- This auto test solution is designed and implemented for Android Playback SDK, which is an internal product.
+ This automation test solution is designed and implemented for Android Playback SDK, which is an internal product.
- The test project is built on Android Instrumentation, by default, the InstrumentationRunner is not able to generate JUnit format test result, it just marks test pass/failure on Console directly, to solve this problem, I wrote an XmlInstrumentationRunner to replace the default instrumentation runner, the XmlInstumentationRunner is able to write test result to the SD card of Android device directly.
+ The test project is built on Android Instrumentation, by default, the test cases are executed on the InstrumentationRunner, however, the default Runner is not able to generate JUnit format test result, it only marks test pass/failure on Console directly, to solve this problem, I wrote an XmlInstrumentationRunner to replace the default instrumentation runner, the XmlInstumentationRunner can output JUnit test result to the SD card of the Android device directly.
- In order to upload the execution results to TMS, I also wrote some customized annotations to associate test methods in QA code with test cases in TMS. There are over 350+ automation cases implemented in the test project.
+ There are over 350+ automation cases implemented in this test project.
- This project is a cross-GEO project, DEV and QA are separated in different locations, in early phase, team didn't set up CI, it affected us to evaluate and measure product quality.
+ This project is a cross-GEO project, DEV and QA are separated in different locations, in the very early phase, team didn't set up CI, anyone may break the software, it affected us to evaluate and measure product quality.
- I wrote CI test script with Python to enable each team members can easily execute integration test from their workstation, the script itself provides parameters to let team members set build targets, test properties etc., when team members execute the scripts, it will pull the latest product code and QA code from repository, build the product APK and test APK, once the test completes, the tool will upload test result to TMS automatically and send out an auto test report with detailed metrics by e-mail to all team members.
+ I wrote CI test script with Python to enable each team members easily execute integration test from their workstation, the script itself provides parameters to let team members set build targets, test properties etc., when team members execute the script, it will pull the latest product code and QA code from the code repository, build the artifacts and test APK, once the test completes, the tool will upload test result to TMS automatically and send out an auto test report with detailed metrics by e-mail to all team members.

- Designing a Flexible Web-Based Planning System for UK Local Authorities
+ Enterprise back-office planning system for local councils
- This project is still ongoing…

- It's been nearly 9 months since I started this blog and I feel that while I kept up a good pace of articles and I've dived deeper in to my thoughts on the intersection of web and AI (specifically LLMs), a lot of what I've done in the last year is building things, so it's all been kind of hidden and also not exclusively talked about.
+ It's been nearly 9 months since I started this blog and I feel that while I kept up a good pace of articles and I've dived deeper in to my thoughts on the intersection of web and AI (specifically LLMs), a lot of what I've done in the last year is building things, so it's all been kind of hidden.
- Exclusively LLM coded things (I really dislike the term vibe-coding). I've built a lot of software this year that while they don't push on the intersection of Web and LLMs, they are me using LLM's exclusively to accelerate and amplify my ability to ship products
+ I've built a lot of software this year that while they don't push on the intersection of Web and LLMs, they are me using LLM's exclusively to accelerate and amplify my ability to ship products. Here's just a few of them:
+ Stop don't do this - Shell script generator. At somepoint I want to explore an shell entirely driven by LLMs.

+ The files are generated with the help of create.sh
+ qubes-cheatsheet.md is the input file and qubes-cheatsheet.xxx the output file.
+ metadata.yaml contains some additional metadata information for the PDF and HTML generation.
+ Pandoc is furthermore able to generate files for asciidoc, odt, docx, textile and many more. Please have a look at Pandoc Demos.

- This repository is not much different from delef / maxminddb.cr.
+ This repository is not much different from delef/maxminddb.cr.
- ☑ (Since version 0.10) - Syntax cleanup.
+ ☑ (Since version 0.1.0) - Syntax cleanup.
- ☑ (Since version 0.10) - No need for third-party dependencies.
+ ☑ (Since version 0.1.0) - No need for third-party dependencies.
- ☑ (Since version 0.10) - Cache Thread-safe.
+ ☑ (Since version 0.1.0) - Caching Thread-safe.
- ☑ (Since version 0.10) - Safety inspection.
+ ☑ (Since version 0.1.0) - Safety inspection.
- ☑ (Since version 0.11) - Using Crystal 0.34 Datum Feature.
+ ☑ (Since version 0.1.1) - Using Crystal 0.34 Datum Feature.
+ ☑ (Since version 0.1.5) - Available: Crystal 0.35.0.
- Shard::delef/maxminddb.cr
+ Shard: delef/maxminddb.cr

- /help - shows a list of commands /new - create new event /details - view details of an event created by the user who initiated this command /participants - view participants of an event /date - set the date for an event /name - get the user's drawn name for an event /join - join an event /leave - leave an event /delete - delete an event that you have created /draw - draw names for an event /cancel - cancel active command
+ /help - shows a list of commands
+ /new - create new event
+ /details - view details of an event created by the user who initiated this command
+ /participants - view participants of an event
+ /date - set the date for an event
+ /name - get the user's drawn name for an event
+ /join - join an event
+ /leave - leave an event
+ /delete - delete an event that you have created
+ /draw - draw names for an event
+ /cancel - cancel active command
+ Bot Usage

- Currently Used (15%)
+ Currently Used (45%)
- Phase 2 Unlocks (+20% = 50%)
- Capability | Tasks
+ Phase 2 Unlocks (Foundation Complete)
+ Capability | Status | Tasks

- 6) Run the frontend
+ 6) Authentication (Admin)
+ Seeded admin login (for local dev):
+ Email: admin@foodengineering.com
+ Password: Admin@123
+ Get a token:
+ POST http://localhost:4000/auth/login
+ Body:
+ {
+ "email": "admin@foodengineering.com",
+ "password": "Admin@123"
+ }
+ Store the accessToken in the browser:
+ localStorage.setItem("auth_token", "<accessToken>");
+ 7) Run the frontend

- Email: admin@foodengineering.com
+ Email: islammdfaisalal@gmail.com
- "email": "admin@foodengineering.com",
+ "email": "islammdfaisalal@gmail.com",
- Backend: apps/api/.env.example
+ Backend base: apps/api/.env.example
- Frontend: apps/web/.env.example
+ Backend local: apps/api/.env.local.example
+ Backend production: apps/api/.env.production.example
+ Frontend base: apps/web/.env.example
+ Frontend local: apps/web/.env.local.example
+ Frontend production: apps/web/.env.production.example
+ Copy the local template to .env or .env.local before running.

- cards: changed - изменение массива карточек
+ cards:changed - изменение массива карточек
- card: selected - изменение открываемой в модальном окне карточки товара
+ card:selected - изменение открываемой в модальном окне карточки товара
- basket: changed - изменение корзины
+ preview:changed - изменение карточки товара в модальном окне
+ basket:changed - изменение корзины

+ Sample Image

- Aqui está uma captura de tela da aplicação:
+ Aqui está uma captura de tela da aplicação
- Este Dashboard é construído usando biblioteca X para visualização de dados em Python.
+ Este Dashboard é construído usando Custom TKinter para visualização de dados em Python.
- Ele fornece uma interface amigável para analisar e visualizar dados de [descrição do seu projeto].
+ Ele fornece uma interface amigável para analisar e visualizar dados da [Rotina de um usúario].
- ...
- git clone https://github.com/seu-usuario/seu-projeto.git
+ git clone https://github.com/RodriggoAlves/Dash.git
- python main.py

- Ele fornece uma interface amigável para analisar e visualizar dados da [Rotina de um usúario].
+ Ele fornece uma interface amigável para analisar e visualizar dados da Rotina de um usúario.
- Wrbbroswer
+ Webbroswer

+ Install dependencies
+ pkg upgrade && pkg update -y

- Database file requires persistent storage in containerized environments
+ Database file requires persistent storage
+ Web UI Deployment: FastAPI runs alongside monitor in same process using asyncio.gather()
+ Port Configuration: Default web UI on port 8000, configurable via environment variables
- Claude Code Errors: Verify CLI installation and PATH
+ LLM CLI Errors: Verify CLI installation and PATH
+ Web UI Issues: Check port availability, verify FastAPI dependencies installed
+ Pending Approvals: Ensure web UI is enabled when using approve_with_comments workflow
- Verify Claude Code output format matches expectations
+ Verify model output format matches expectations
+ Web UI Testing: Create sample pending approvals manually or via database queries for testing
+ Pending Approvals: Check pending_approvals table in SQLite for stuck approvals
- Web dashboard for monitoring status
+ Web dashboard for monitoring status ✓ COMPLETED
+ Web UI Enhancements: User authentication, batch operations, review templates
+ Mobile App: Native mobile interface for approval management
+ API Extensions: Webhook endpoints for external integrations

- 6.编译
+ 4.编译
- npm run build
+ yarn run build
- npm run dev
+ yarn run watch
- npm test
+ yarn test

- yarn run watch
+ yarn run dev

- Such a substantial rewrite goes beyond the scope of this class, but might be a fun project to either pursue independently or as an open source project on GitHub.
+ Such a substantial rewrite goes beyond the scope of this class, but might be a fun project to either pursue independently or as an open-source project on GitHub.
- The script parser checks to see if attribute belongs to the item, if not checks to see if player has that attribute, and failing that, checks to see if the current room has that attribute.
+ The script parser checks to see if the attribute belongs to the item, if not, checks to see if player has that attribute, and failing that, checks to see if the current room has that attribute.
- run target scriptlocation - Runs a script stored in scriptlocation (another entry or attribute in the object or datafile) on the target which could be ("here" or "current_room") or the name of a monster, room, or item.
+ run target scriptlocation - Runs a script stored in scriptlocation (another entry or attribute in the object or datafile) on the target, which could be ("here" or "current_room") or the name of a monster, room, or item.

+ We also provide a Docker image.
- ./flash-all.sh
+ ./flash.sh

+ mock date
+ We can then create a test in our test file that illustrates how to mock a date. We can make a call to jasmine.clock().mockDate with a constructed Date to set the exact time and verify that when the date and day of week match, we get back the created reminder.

+-------+

TASK ITEM | Every line from the start of the listing through the line with "- The test project" should be reproduced exactly, and no other line.

TASK ANSWER |
- This auto test solution is designed and implemented for Android Playback SDK, which is an internal product.
+ This automation test solution is designed and implemented for Android Playback SDK, which is an internal product.
- The test project is built on Android Instrumentation, by default, the InstrumentationRunner is not able to generate JUnit format test result, it just marks test pass/failure on Console directly, to solve this problem, I wrote an XmlInstrumentationRunner to replace the default instrumentation runner, the XmlInstumentationRunner is able to write test result to the SD card of Android device directly.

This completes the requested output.